Revision comparison data
Content starts

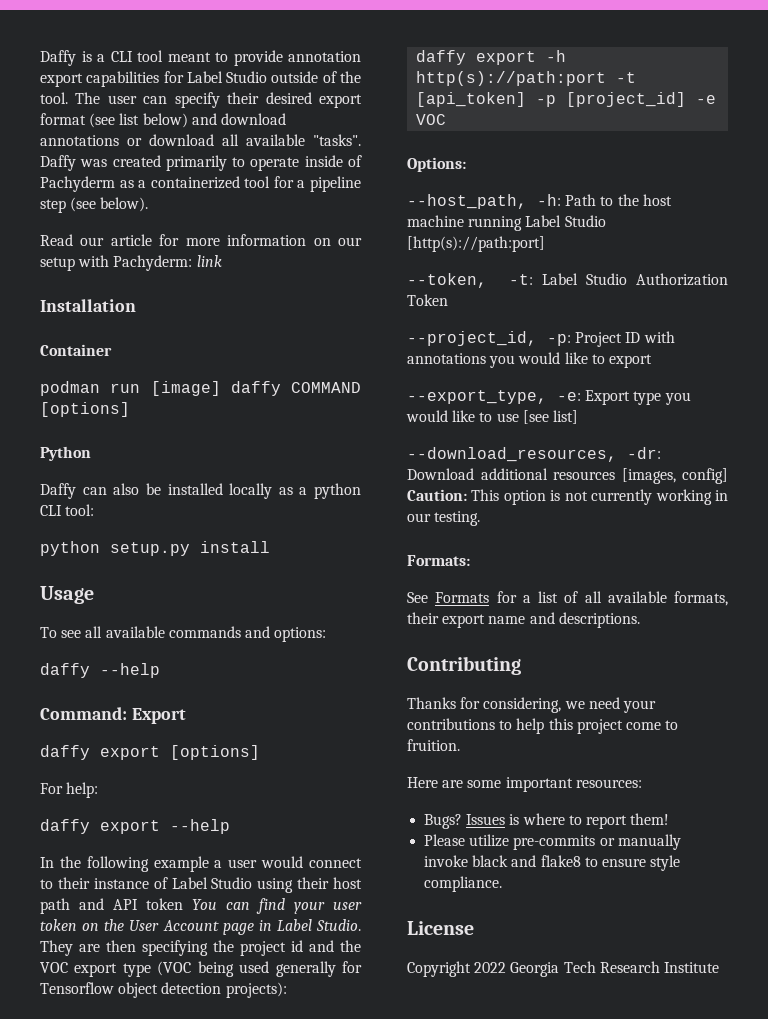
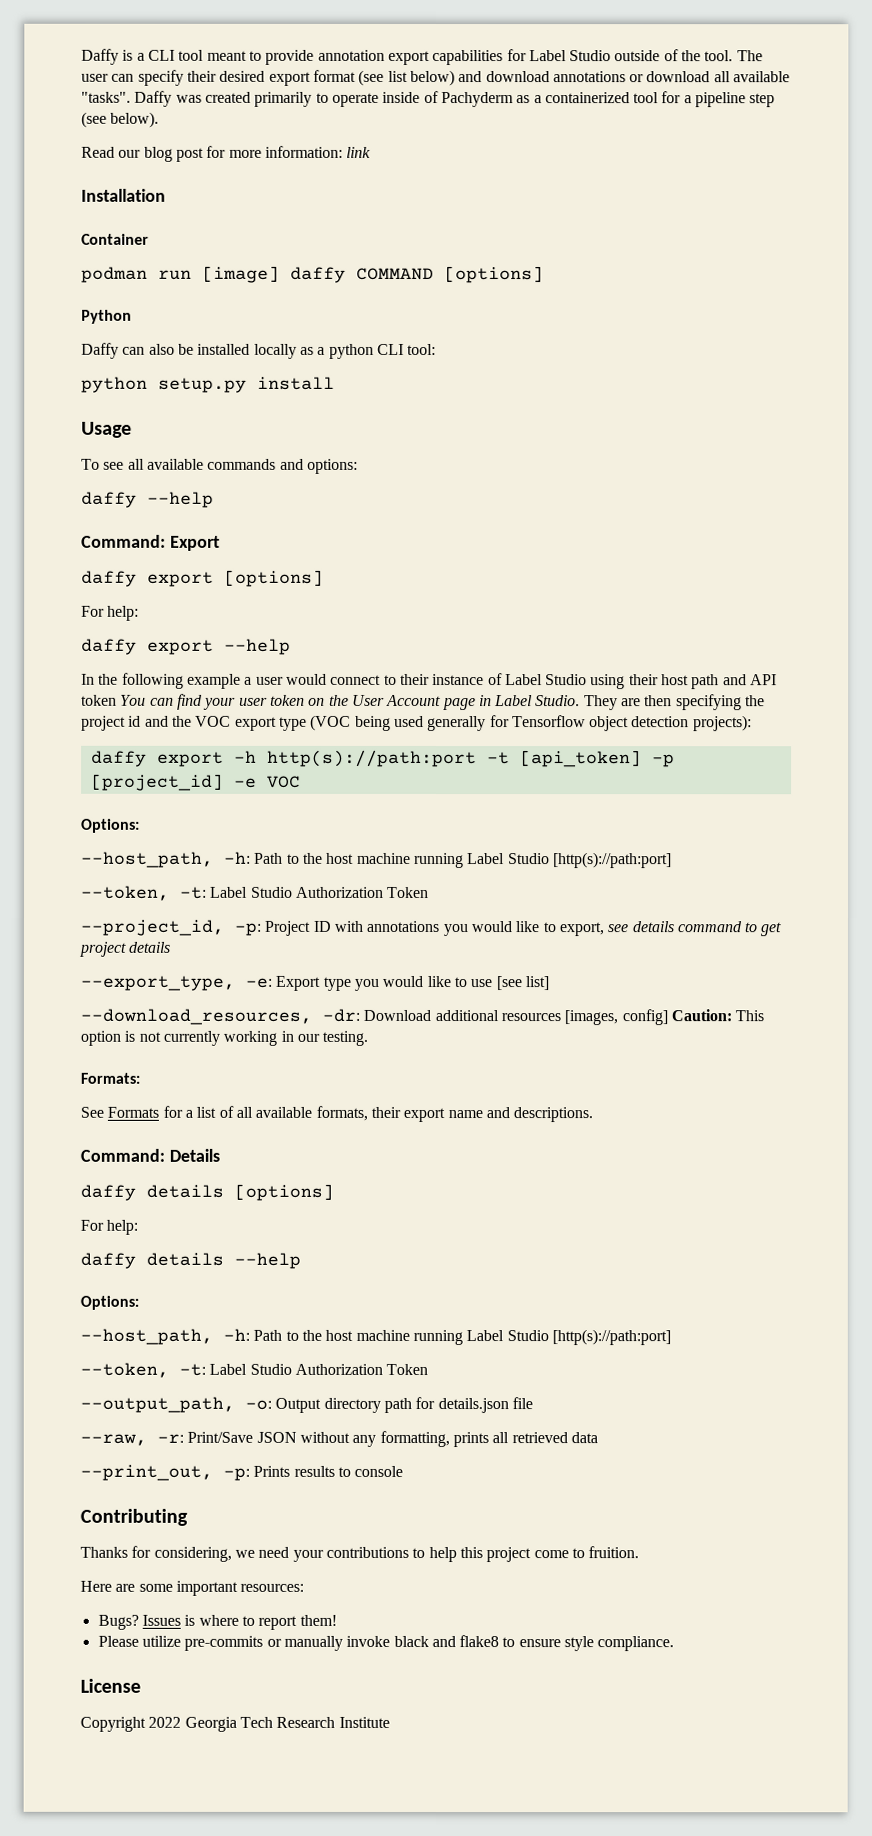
[110,234,362,246] [40,255,193,271] article for more information on our setup with Pachyderm: -> [143,145,343,162] blog post for more information:
[608,354,652,368] export -> [558,921,782,937] [79,941,171,957] export, see details command to get project details
(640, 620) none -> [80,1148,220,1162] [80,1183,334,1201] [80,1219,139,1235] [80,1252,301,1269] [80,1295,139,1310] [80,1328,671,1346] [80,1362,429,1378] [80,1396,533,1414] [80,1430,598,1448] [80,1464,404,1481] // Command: Details // daffy details [options] // For help: // daffy details --help // Options: // --host_path, -h: Path to the host machine running Label Studio [http(s)://path:port] // --token, -t: Label Studio Authorization Token // --output_path, -o: Output directory path for details.json file // --raw, -r: Print/Save JSON without any formatting, prints all retrieved data // --print_out, -p: Prints results to console

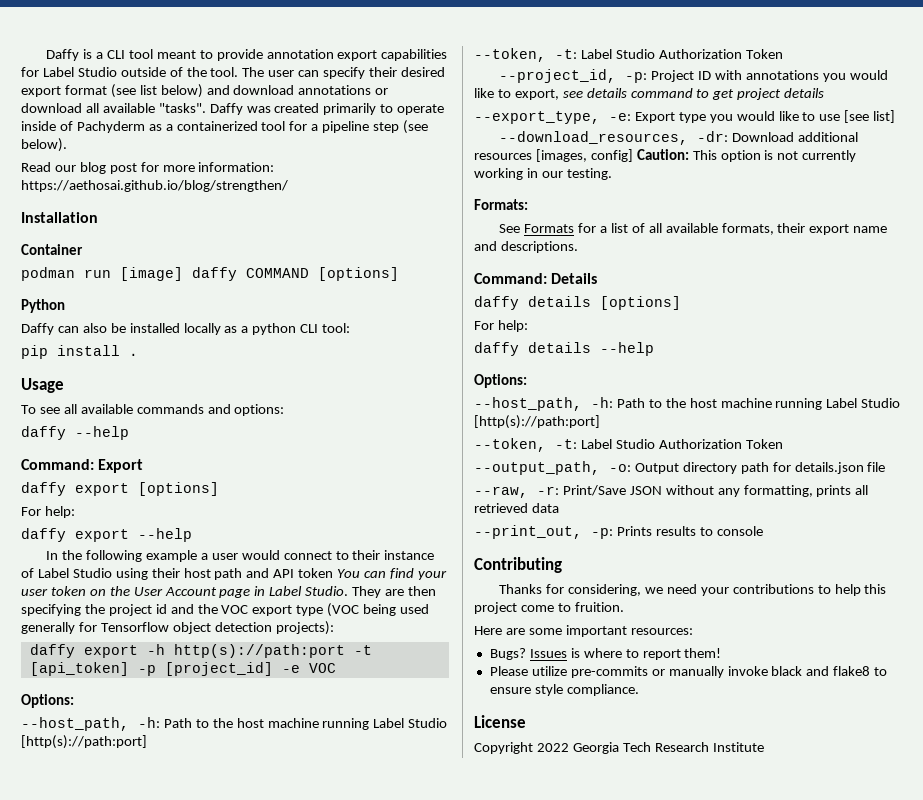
[346,146,372,158] link -> [21,180,288,192] https://aethosai.github.io/blog/strengthen/
[81,376,247,393] python setup.py -> [21,345,48,359] pip
(335, 383) none -> [129,353,138,356] .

Content ends

◆ **Task goal**
All lines above that contain "blog" are required in the answer.

◆ **Answer area**
[110,234,362,246] [40,255,193,271] article for more information on our setup with Pachyderm: -> [143,145,343,162] blog post for more information:
[346,146,372,158] link -> [21,180,288,192] https://aethosai.github.io/blog/strengthen/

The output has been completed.